A biblical take on environment: 12-29-10

n Monday of this week here on the blog, I wrote about the question of who Christians who identify themselves as evangelicals are.

In that piece, I mentioned that in recent years many such people have shown a deeper interest in social justice issues, including environmentalism. (And Glenn Beck can scream all he wants about "social justice" issues being satanic and the more he screams about that the more foolish he looks.)

Today I want to expand that thought about renewed environmental sensibilities beyond evangelicals to all Christians as well as to people of other faiths as I link you to this interesting NPR report about what the Bible might have to say about climate change.

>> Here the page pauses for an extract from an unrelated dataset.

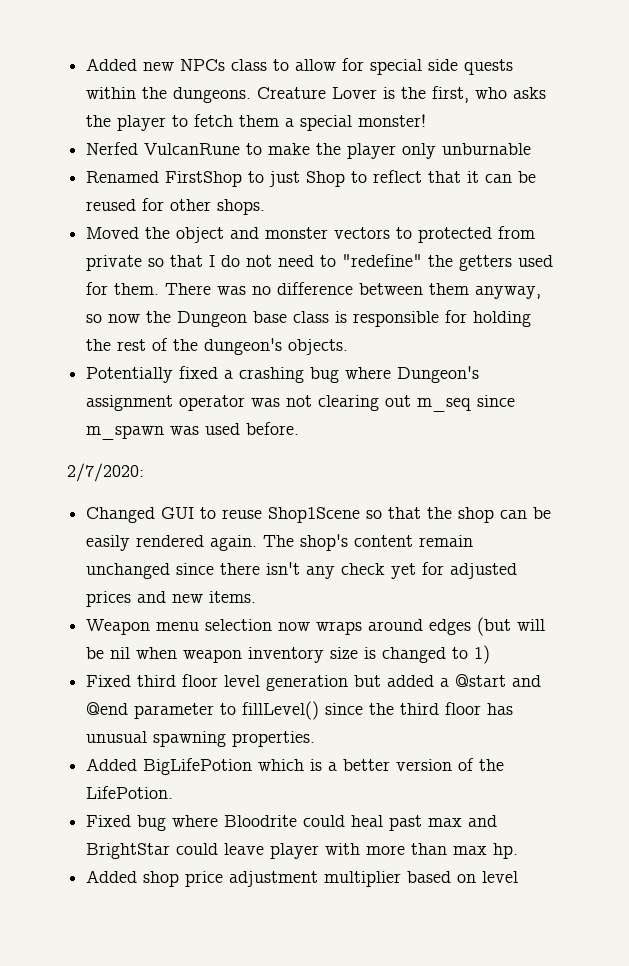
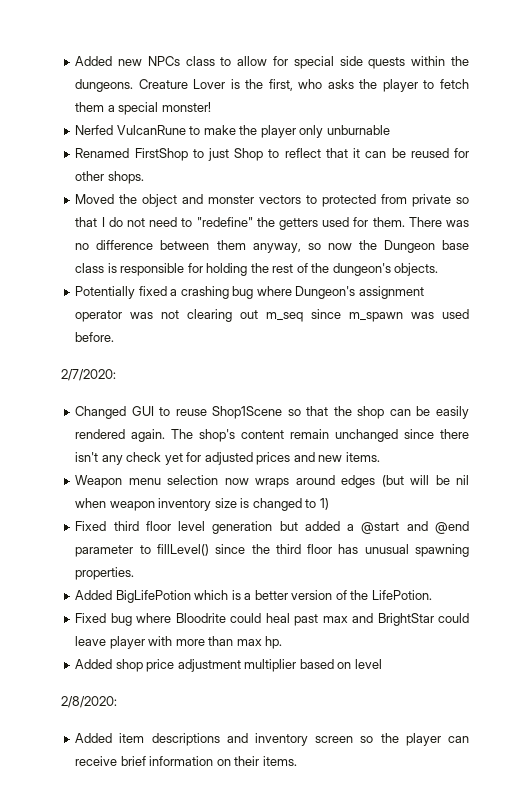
(519, 877) none -> [61,696,117,708] [75,733,469,746] [75,756,297,766] // 2/8/2020: // Added item descriptions and inventory screen so the player can receive brief information on their items.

One of the knocks on some people of faith is that they're so focused on heaven that they're no earthly good, meaning they really don't give much thought to preserving the environment because, in the end, the world will end (maybe soon) and so who will care?

This kind of theology not only is unbiblical, it's foolish. But I think it's held by fewer and fewer people. Most sane people of faith understand their responsibility to the planet, even if they aren't sure what to do about it and even if they barely recognize that they themselves are, along with the rest of us, complicit in systems that are wounding the planet in countless ways.

At any rate, give a listen to the 22-minute NPR piece to which I've linked you today and let me know if you learned anything new in it.

(The rainbow photo here today is one I took at Ghost Ranch, the national Presbyterian conference center in northern New Mexico where I teach each summer. For my class this coming July, look under the "Check this out" headline on the right side of this page.)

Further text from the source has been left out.